Un passo indietro. Il 22 febbraio 2022 la Russia era il principale fornitore energetico dell’UE, con un costo del gas molto economico, se paragonato ai prezzi attuali. Erano 3 le basi e le condutture che portavano il metano in UE: l’Ucraina (una delle ragioni scatenanti della crisi), la Bielorussia alleata di Putin e il gasdotto Nord Stream 1, ora disattivo dopo un sabotaggio d’ignoti.
Passati i primi mesi di shock energetico, cagionato in buona parte dalla selvaggia speculazione finanziaria occidentale-olandese, oggi differenti Paesi europei e mediterranei ambiscono e sgomitano per divenire hub del gas per l’UE.

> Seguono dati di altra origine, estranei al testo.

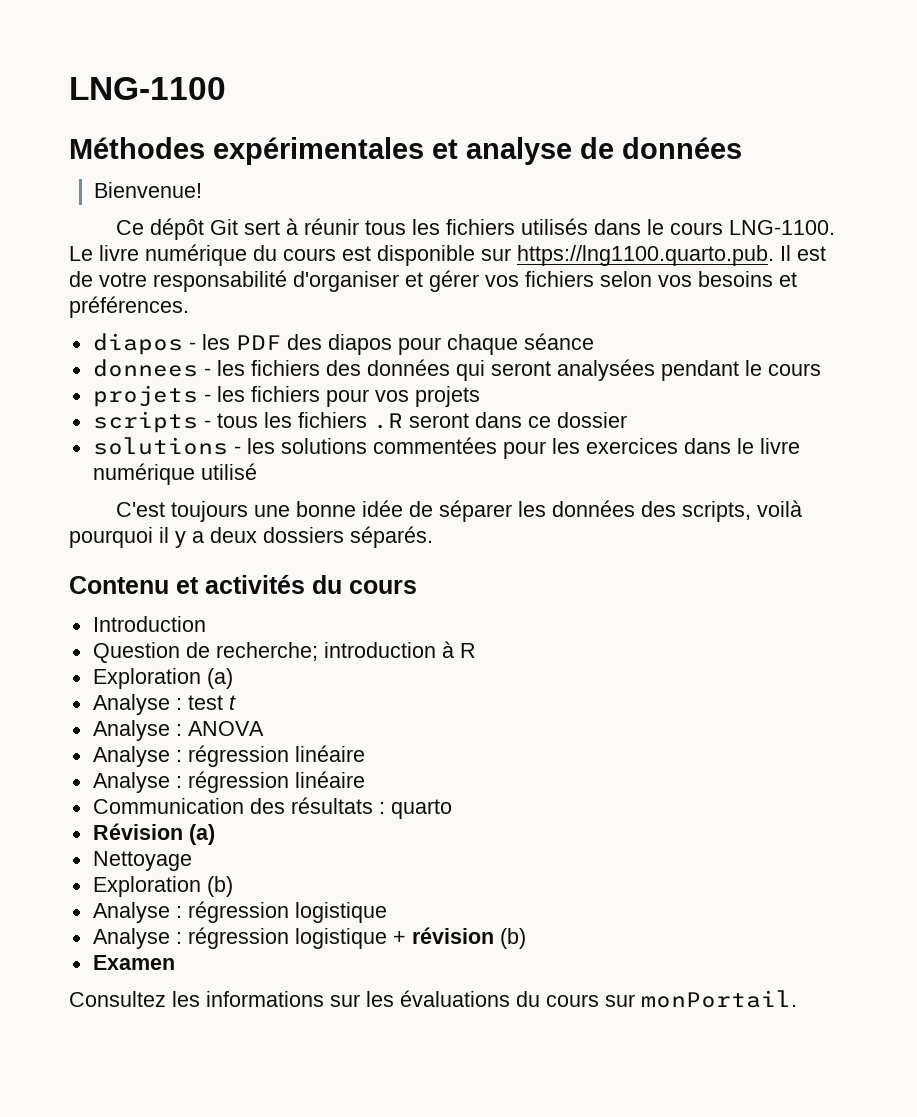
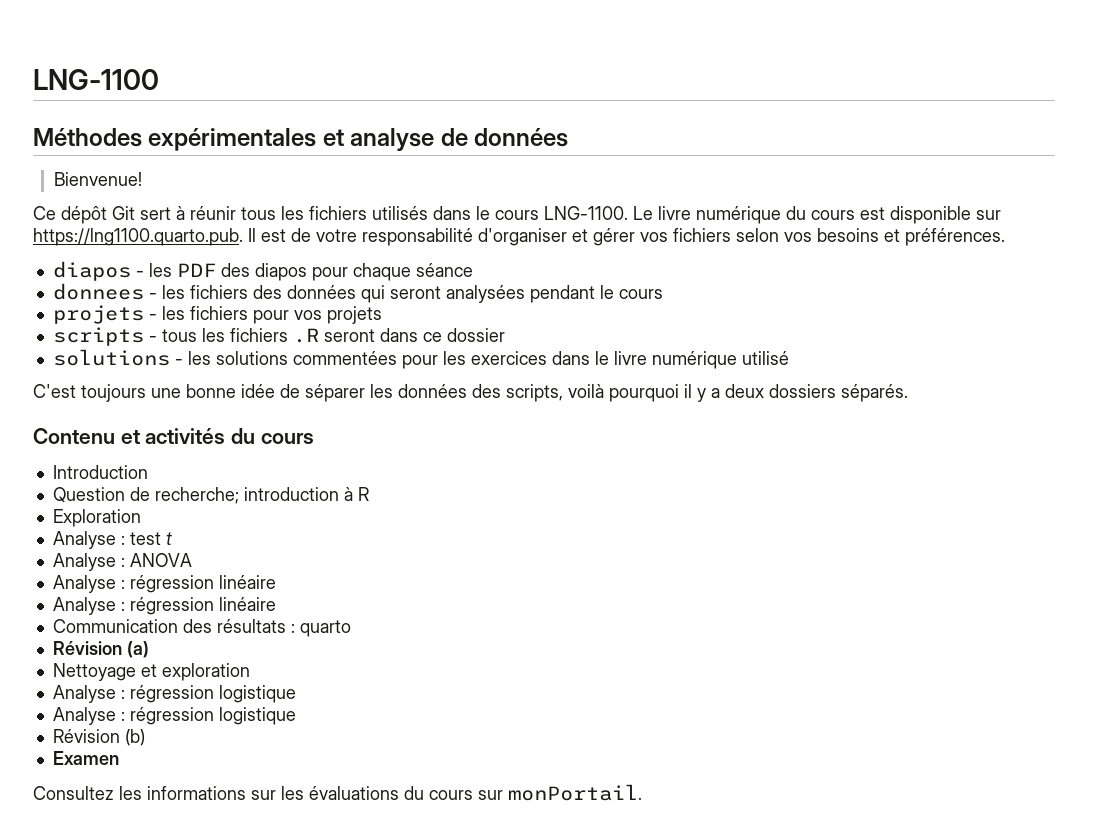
- Exploration (a)
+ Exploration
- Nettoyage
- Exploration (b)
+ Nettoyage et exploration
  Analyse : régression logistique
- Analyse : régression logistique + révision (b)
+ Analyse : régression logistique
+ Révision (b)

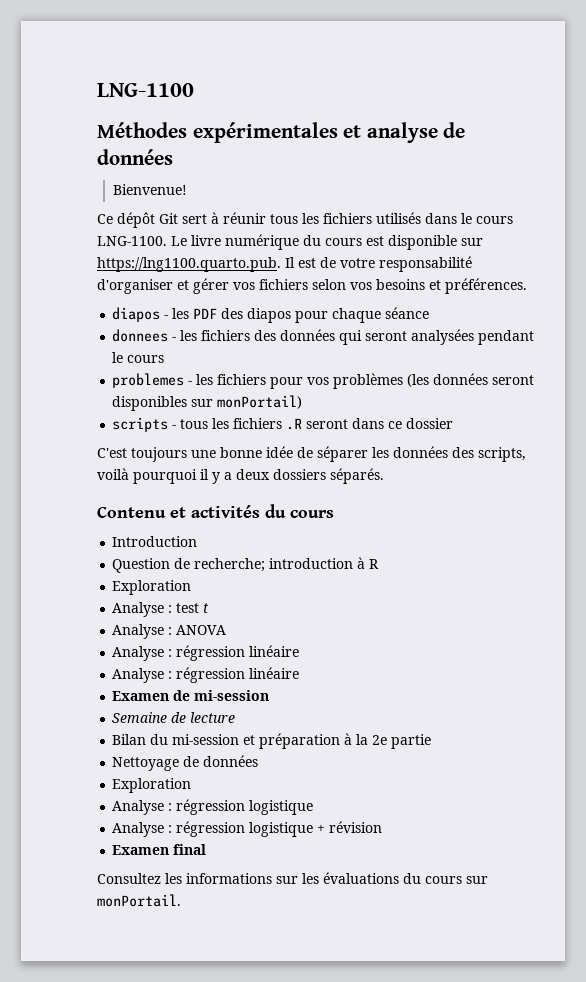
- projets - les fichiers pour vos projets
+ problemes - les fichiers pour vos problèmes (les données seront disponibles sur monPortail)
- solutions - les solutions commentées pour les exercices dans le livre numérique utilisé
- Communication des résultats : quarto
- Révision (a)
- Nettoyage et exploration
+ Examen de mi-session
+ Semaine de lecture
+ Bilan du mi-session et préparation à la 2e partie
+ Nettoyage de données
+ Exploration
  Analyse : régression logistique
- Analyse : régression logistique
- Révision (b)
- Examen
+ Analyse : régression logistique + révision
+ Examen final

Il prezzo elevato del gas ha reso più abbordabile sia il shale gas americano che il trasporto di gas liquefatto tramite navi da Qatar e altri navigatori accodati.
Vera è l’ambizione UE di divenire sostenibile entro il 2050, ma il metano resterà per decenni nella bilancia energetica di aziende, Stati e privati.

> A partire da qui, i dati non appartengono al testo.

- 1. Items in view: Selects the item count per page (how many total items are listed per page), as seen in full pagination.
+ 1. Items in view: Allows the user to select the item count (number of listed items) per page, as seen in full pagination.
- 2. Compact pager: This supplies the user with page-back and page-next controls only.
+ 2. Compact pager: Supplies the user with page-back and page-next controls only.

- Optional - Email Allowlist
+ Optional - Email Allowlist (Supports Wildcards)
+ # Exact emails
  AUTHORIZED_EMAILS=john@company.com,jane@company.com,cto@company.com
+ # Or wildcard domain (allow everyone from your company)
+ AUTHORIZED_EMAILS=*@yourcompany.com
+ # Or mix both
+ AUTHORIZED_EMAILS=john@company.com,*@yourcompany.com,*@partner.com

Sono 4 le Nazioni che si candidano a divenire hub del gas: Italia, Polonia, Turchia, Germania. Storia, relazioni internazionali, atavici rancori e nuove ambizioni extra nazionali connotano queste nazioni e le loro smanie geopolitiche.
Nel mediterraneo sono 2: Italia e Turchia.

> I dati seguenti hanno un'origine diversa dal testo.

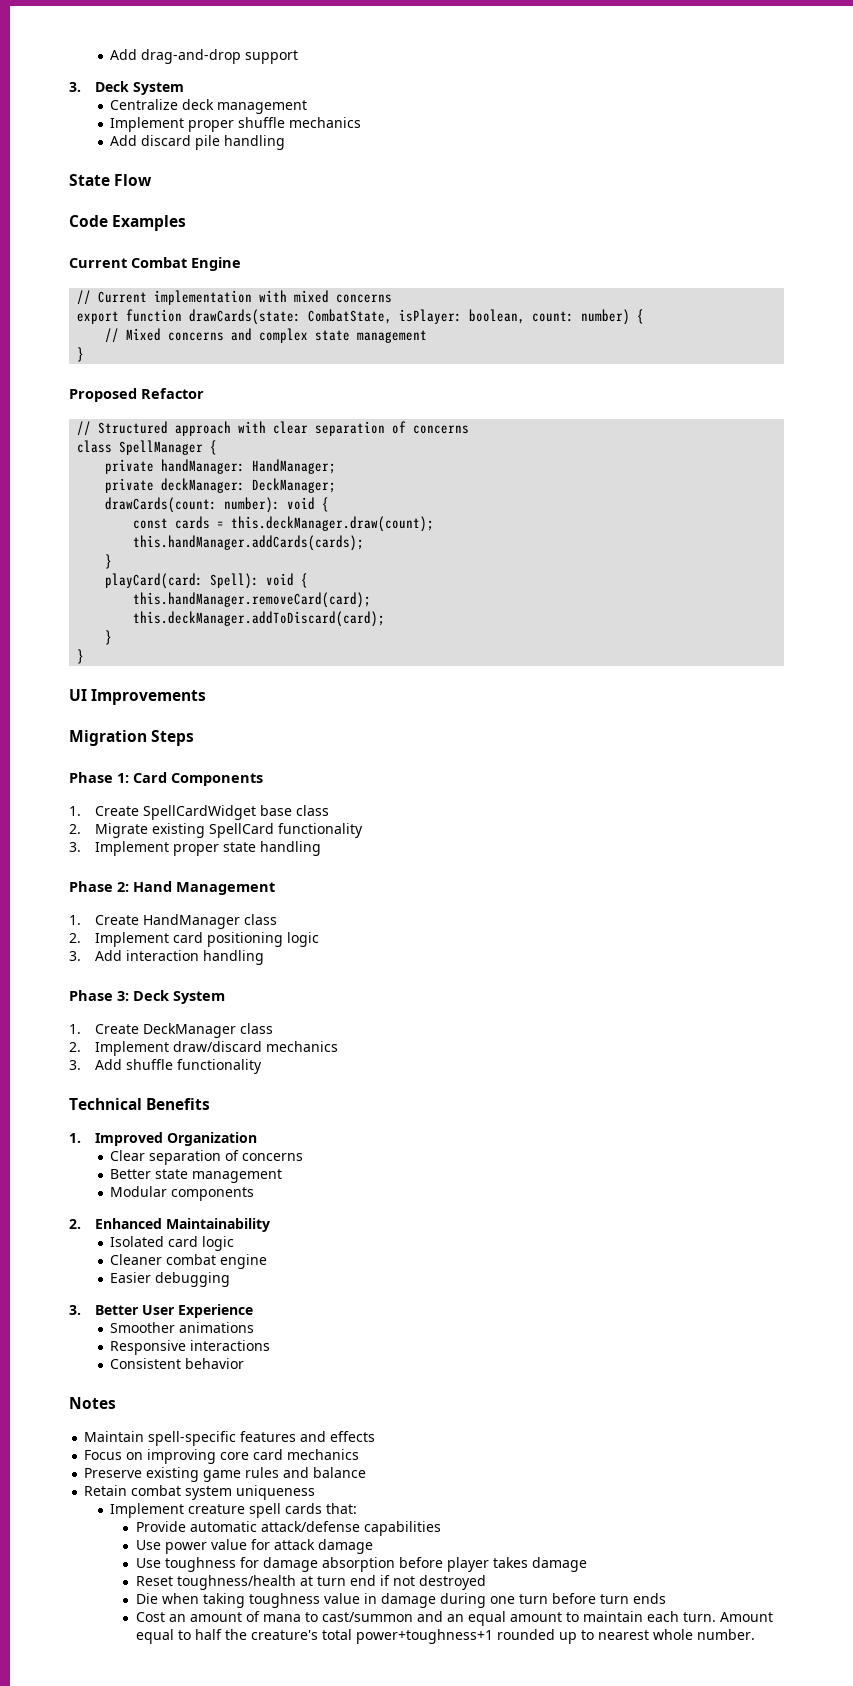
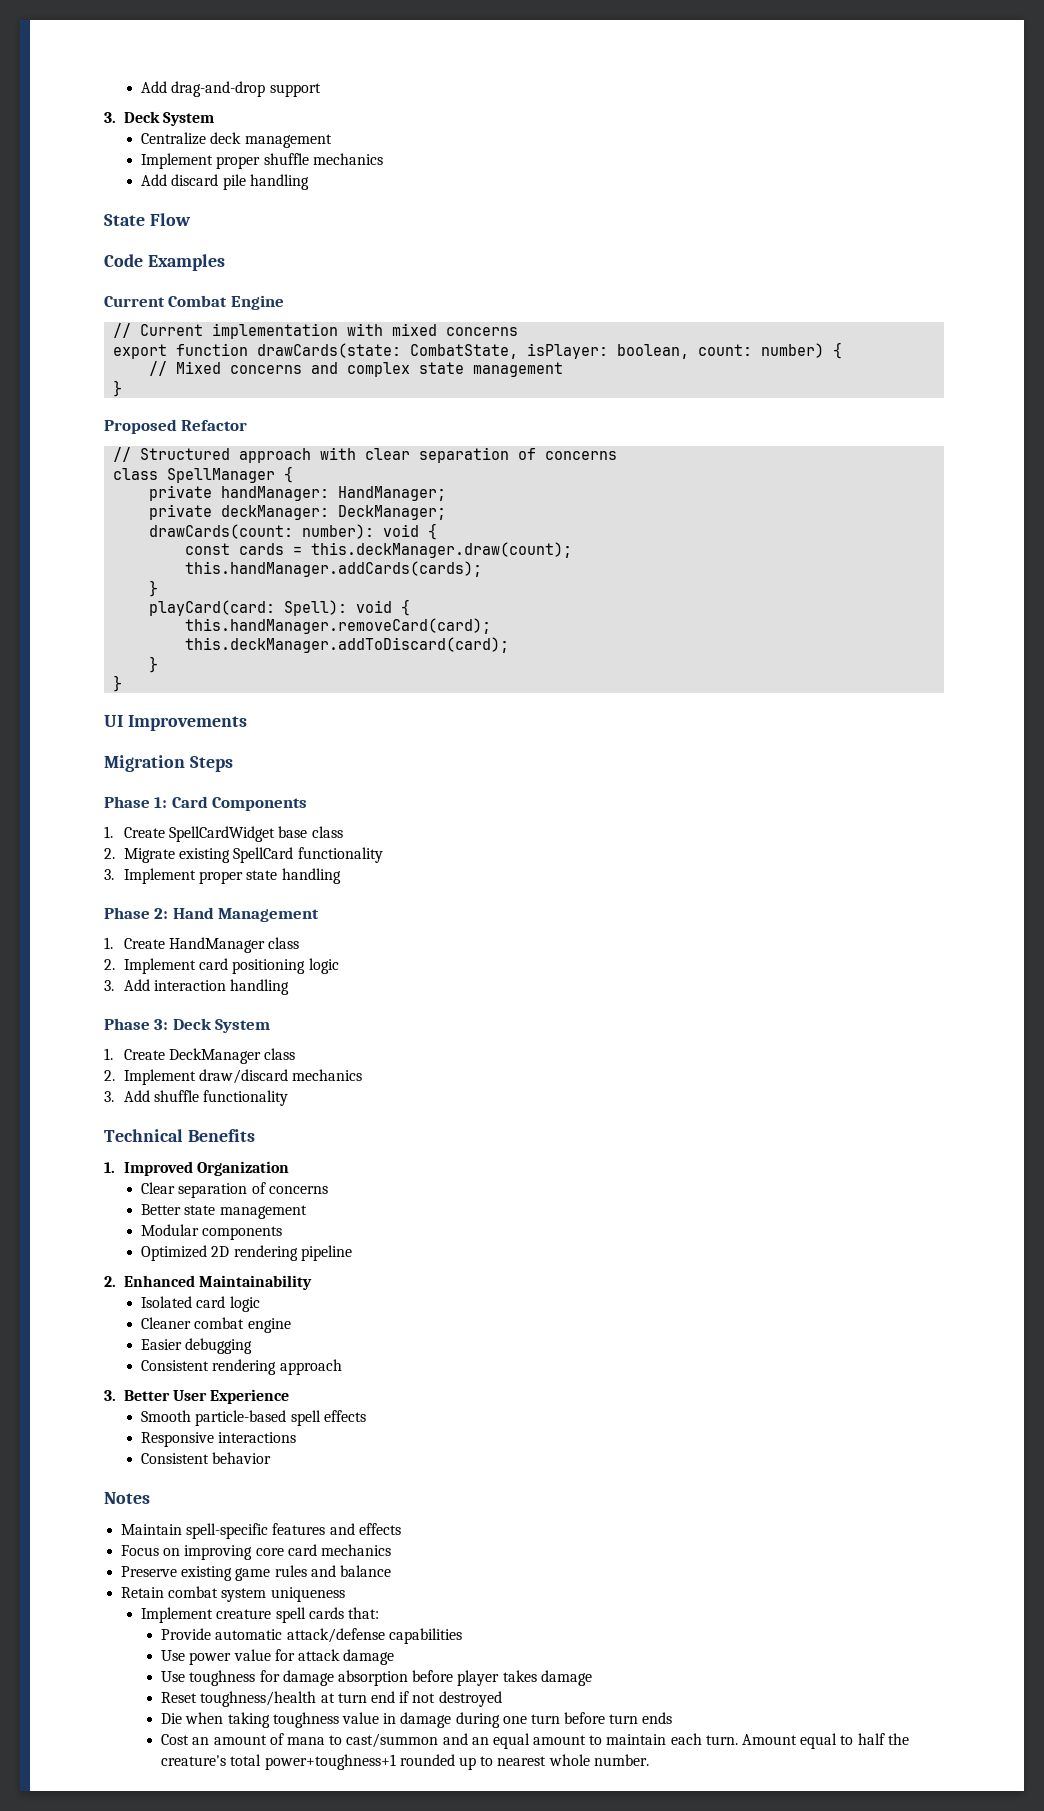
+ Optimized 2D rendering pipeline
+ Consistent rendering approach
- Smoother animations
+ Smooth particle-based spell effects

La Turchia. La Nazione di oggi è un brandello dell’antico impero ottomano ma, il suo leader democratico non fa segreto di voler ricostruire l’area d’influenza ottomana. Le nuove armi sono l’economia e il Corano: ai giorni d’oggi pensare di invadere uno o più paesi islamici rendendoli governatori è sconsigliabile, Cipro ’74 docet. Negli ultimi anni la Turchia è stato un Paese sempre in bilico: membro della Nato di cui ha bombardato gli alleati (i curdi), durante la guerra civile siriana (Isis, Al-Qaeda etc). I suoi cittadini hanno contrabbandato petrolio con i terroristi dell’Isis. Pur essendo nella Nato ha sviluppato relazioni energetiche con la Russia.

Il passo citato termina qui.